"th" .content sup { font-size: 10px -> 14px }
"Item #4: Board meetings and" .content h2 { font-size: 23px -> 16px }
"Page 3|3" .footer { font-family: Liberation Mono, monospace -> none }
____________________
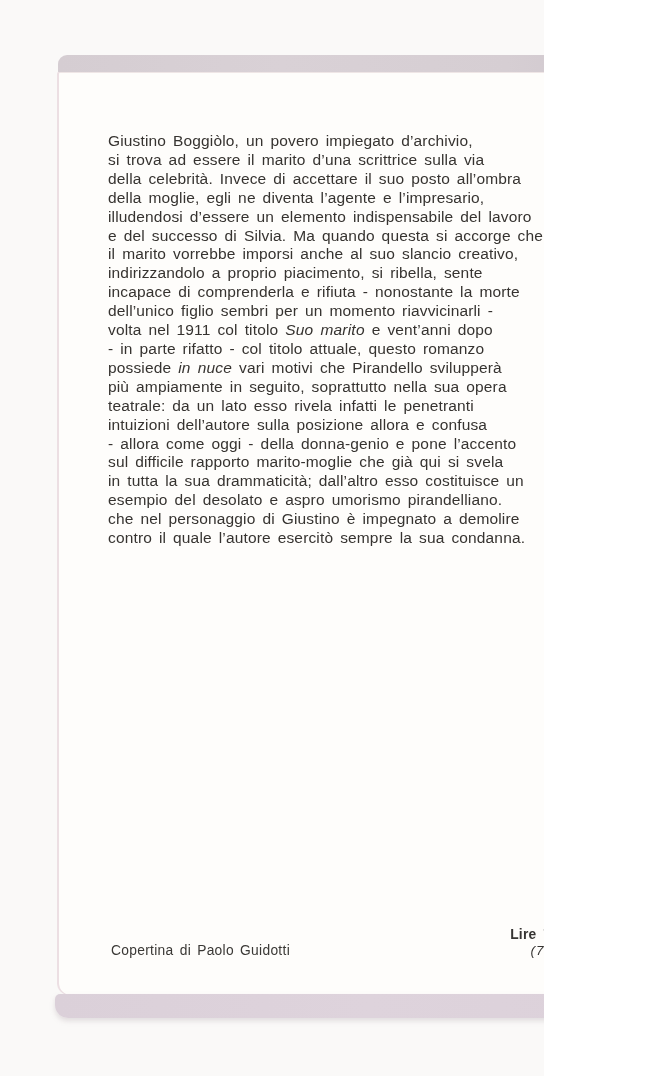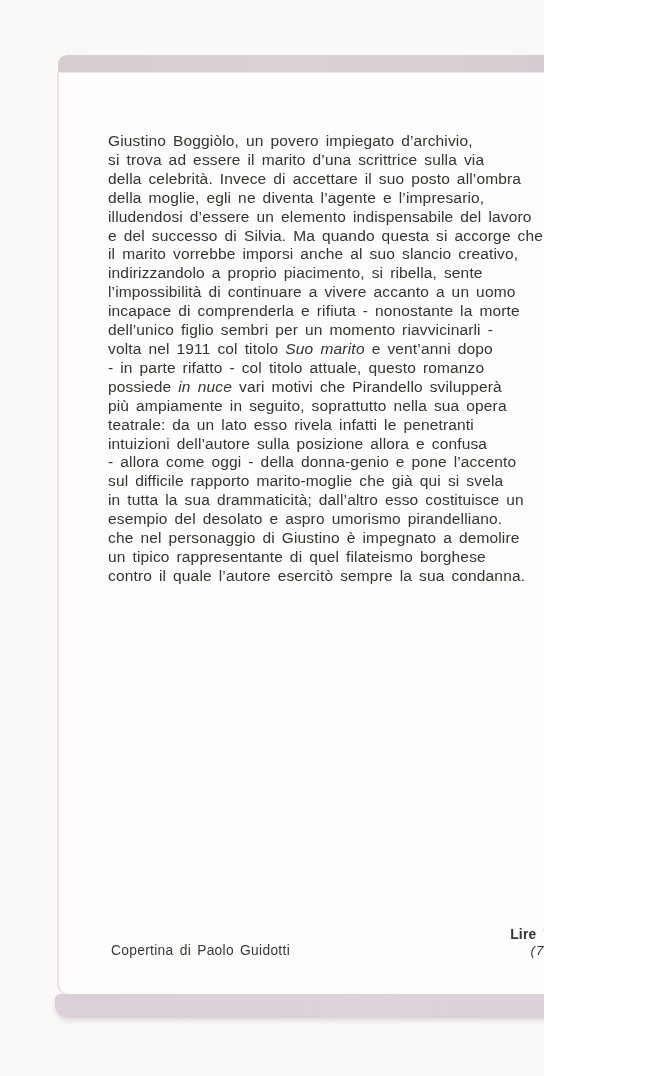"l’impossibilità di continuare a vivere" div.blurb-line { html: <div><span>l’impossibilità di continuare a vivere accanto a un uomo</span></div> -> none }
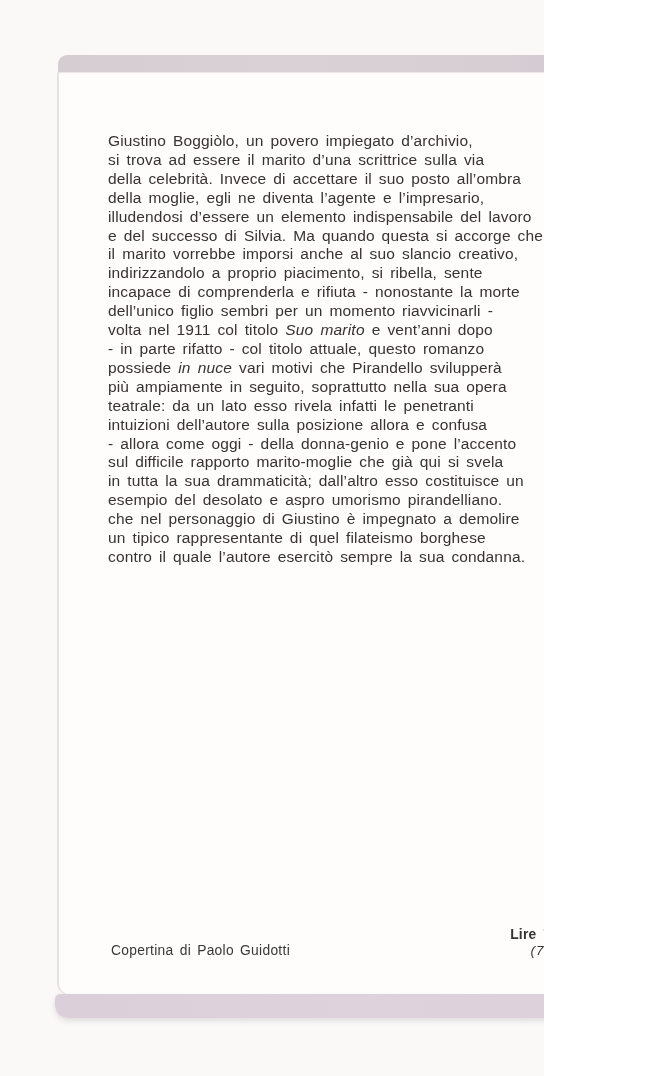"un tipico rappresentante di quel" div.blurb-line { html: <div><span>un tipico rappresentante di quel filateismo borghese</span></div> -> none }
____________________
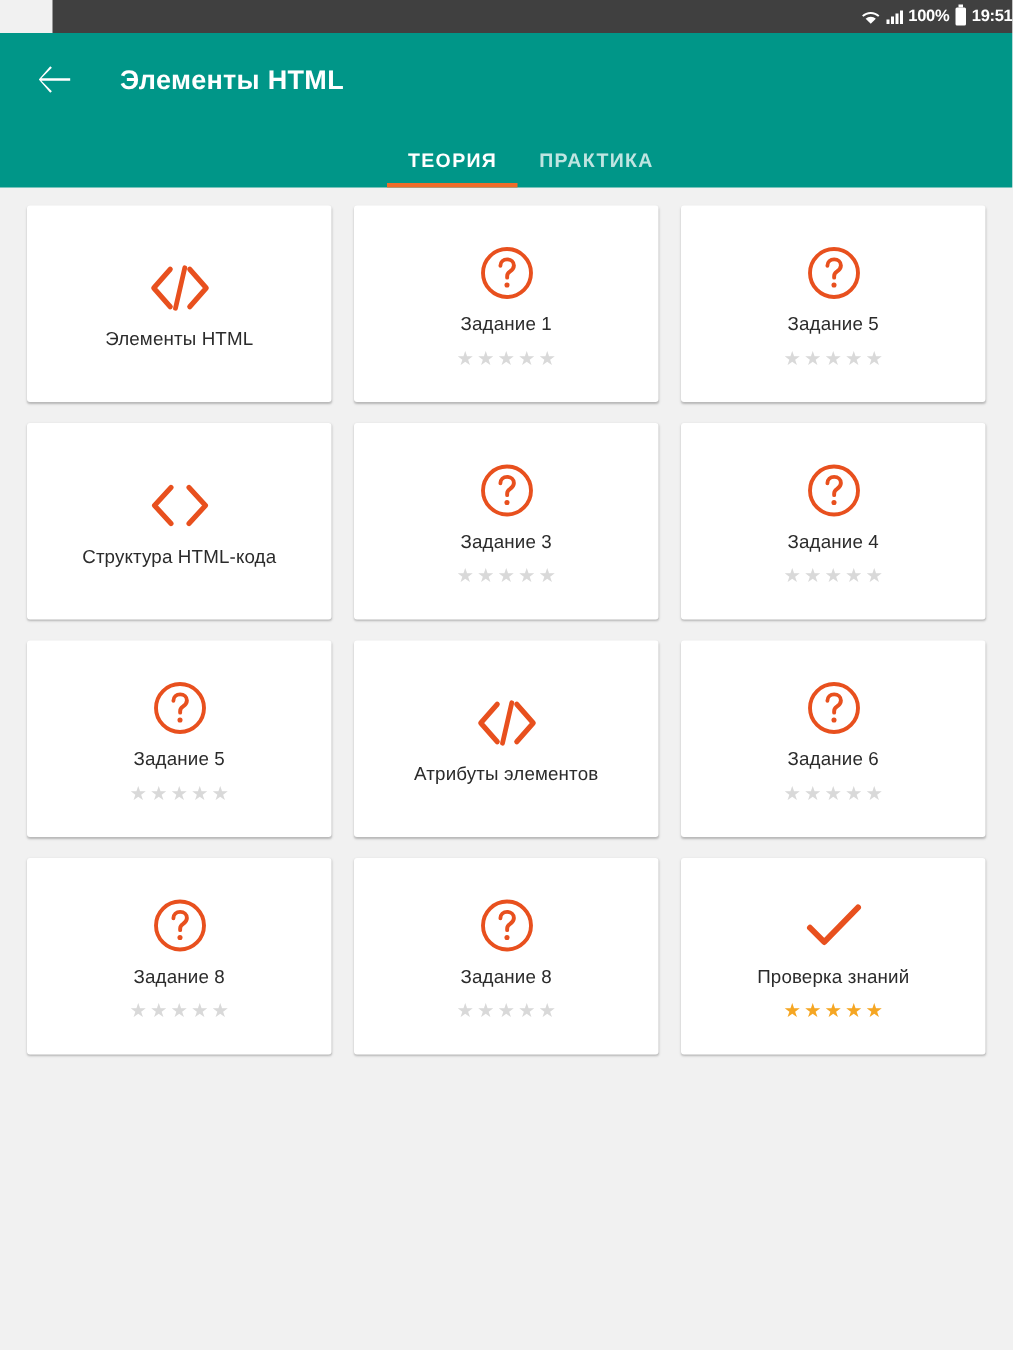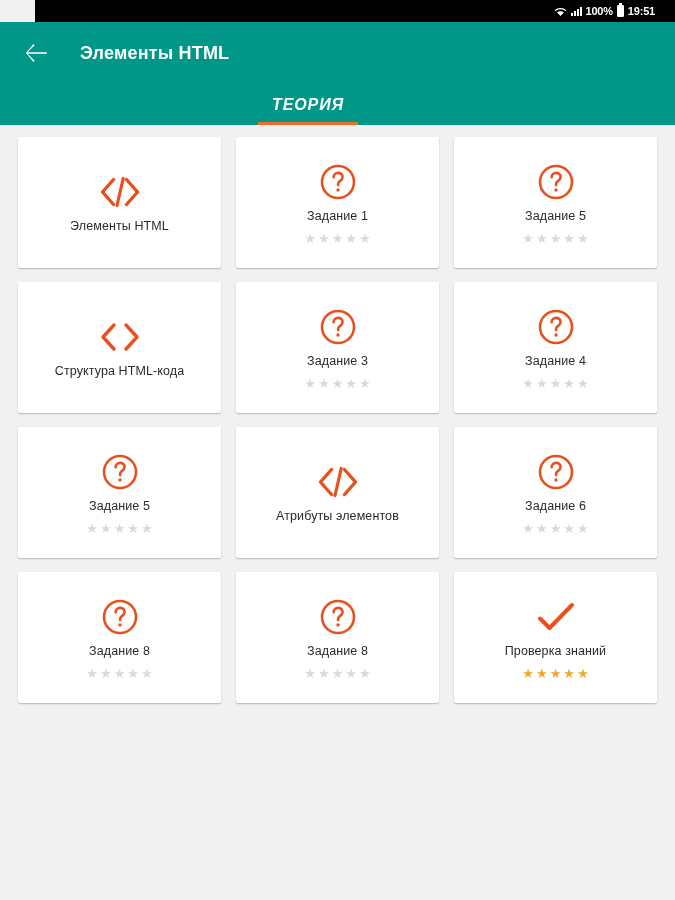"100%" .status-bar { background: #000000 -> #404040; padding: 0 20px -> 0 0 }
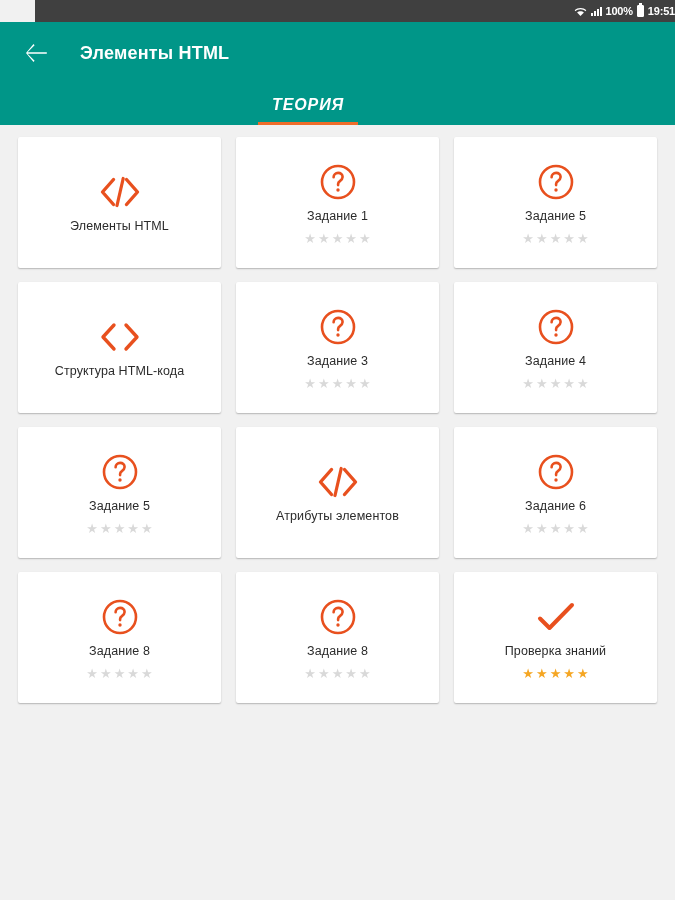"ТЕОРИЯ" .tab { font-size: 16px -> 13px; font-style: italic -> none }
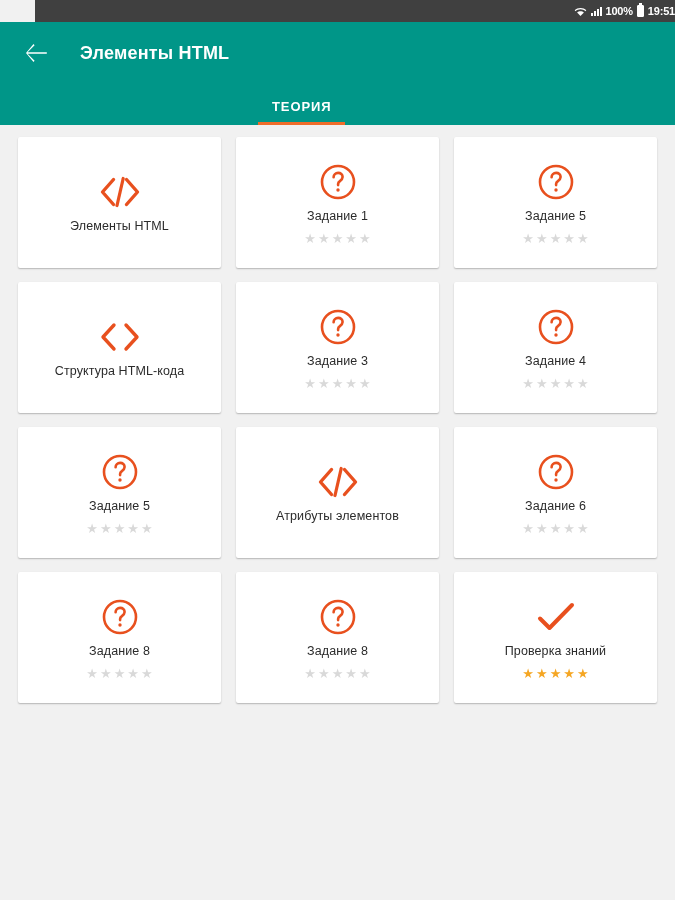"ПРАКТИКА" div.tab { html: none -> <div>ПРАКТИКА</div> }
____________________
Exercise aim. Using the records above, say how many lines contain the word "content". Write the number alone.

Reply to the task. 2